*** Opening of Provided material ***

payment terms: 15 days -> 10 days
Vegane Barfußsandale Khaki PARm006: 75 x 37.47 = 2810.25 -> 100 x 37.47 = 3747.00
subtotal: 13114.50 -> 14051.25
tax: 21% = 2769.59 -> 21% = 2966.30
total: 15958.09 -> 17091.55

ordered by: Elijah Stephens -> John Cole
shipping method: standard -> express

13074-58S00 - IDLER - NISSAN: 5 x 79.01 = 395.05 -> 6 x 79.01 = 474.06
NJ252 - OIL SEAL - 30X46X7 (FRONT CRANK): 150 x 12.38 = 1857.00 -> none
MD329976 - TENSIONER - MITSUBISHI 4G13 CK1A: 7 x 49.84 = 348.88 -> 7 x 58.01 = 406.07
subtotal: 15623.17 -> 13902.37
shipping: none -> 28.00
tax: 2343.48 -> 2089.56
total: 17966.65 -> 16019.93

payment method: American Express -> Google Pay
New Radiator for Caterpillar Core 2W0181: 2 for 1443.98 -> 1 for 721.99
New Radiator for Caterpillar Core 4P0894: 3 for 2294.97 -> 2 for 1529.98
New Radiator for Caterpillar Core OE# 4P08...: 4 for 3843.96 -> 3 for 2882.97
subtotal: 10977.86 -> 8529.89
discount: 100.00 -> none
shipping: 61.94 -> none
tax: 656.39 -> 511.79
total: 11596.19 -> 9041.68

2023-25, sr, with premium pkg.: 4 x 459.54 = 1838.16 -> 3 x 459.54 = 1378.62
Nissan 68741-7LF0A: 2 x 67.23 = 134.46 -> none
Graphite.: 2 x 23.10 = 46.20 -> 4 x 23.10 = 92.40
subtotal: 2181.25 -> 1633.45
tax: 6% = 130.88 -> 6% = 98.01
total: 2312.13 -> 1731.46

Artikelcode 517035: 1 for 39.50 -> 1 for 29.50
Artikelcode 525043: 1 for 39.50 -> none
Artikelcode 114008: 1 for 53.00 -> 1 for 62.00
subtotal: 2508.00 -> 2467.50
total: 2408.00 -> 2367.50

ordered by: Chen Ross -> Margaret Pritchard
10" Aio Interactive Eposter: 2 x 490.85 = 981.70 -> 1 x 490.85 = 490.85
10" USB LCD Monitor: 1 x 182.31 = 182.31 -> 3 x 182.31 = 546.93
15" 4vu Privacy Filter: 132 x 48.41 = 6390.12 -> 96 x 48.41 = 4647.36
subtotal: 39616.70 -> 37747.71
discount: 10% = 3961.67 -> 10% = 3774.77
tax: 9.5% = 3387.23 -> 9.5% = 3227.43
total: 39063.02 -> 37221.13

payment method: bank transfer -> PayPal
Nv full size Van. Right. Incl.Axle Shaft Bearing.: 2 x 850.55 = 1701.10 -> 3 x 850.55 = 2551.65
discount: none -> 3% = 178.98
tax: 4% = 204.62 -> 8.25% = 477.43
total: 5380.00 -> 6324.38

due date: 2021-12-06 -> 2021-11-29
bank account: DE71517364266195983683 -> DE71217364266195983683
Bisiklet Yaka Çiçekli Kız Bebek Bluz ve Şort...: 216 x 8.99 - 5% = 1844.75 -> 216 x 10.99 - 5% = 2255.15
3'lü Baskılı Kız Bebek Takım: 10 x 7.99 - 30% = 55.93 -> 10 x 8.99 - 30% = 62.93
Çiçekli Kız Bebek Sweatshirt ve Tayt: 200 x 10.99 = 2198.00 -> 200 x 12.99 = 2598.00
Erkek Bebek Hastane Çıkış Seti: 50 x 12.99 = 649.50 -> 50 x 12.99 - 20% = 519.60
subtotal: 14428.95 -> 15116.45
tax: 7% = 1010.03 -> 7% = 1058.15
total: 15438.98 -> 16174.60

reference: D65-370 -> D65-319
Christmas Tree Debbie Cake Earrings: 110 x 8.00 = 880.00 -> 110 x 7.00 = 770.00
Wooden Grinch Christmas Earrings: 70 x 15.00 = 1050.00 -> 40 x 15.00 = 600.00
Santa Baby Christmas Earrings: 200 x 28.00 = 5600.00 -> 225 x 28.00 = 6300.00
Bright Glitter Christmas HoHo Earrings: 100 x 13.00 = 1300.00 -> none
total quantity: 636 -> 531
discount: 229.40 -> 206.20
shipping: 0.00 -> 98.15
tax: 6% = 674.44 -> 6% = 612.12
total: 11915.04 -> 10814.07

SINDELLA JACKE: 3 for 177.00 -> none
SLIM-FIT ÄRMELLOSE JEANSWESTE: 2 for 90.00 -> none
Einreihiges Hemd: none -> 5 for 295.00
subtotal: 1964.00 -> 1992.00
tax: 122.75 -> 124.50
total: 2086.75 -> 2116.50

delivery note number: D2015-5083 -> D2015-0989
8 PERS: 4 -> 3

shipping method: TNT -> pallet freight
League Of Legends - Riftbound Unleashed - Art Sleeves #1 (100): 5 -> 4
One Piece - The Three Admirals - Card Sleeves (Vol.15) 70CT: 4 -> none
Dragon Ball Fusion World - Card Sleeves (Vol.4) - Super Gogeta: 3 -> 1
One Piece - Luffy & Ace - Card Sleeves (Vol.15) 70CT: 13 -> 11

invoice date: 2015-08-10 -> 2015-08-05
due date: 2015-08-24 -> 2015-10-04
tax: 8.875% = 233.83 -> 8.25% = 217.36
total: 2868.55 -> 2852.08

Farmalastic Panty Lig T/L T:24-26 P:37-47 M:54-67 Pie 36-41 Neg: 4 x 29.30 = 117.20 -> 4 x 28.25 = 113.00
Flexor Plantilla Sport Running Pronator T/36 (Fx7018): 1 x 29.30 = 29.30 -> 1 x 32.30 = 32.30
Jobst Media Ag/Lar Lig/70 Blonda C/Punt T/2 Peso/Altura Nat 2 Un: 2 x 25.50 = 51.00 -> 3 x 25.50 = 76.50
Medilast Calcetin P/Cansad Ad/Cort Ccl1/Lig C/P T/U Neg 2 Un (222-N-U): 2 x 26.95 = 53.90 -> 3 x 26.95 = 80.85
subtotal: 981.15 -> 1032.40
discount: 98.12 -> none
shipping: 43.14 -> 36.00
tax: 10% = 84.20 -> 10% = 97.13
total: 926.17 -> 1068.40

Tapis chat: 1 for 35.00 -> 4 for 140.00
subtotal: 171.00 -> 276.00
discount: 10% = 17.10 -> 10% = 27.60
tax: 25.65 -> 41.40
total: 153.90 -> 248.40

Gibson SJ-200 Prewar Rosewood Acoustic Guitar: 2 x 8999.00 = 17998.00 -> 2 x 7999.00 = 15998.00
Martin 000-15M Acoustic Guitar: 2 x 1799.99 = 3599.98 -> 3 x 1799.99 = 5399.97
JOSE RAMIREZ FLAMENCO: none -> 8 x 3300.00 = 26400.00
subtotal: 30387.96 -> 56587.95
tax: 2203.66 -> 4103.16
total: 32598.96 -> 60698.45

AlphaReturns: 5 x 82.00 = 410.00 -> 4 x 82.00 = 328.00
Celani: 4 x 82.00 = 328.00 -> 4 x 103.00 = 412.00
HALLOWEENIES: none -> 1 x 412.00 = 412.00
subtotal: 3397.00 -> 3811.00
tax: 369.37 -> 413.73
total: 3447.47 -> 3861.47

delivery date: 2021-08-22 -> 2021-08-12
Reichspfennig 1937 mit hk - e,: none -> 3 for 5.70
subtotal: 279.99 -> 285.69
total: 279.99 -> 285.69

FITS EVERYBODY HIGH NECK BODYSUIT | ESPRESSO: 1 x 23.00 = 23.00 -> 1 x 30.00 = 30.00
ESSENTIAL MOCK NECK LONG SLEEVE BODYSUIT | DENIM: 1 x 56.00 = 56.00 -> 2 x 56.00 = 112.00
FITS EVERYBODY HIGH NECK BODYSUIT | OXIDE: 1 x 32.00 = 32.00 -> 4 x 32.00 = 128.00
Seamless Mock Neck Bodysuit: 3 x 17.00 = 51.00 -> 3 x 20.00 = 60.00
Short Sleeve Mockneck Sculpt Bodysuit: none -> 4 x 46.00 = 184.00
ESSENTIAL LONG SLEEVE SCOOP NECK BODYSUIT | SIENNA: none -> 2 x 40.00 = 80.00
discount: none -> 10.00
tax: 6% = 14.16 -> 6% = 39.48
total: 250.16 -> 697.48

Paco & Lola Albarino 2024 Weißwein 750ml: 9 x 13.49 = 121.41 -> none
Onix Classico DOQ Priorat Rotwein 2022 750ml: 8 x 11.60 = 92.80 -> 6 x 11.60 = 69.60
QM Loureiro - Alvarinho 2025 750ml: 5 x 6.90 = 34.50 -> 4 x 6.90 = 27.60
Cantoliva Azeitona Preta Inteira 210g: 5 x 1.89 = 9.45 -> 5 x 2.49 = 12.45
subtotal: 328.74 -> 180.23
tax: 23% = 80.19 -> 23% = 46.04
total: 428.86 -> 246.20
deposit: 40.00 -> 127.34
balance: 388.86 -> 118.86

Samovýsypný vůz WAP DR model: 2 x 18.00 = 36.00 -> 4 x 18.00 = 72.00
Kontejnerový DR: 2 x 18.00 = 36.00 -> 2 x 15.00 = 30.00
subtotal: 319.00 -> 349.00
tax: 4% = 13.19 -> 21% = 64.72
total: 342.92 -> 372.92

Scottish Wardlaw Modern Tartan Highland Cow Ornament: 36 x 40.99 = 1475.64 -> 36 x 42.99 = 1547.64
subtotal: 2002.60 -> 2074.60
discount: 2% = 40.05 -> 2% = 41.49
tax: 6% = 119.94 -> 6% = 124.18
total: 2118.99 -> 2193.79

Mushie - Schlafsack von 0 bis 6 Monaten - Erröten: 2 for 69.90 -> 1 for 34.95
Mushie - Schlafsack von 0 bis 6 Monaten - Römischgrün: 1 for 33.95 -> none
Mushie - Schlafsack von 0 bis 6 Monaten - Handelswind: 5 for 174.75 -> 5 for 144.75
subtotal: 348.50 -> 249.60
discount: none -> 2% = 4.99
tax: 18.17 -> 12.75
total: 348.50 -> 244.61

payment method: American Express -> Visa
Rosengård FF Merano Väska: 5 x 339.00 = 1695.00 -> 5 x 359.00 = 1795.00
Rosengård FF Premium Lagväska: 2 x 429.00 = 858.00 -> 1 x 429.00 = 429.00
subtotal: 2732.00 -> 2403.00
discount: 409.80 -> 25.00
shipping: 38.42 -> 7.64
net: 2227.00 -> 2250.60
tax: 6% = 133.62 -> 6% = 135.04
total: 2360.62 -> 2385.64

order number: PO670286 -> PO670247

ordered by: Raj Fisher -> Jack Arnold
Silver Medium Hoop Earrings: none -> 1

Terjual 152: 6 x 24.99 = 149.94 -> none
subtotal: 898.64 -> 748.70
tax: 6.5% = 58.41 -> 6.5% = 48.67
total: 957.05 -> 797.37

*** Close of Provided material ***

- Work task:
From the records, copy every line that has the string "Artikelcode" in it.

- Written solution:
Artikelcode 517035: 1 for 39.50 -> 1 for 29.50
Artikelcode 525043: 1 for 39.50 -> none
Artikelcode 114008: 1 for 53.00 -> 1 for 62.00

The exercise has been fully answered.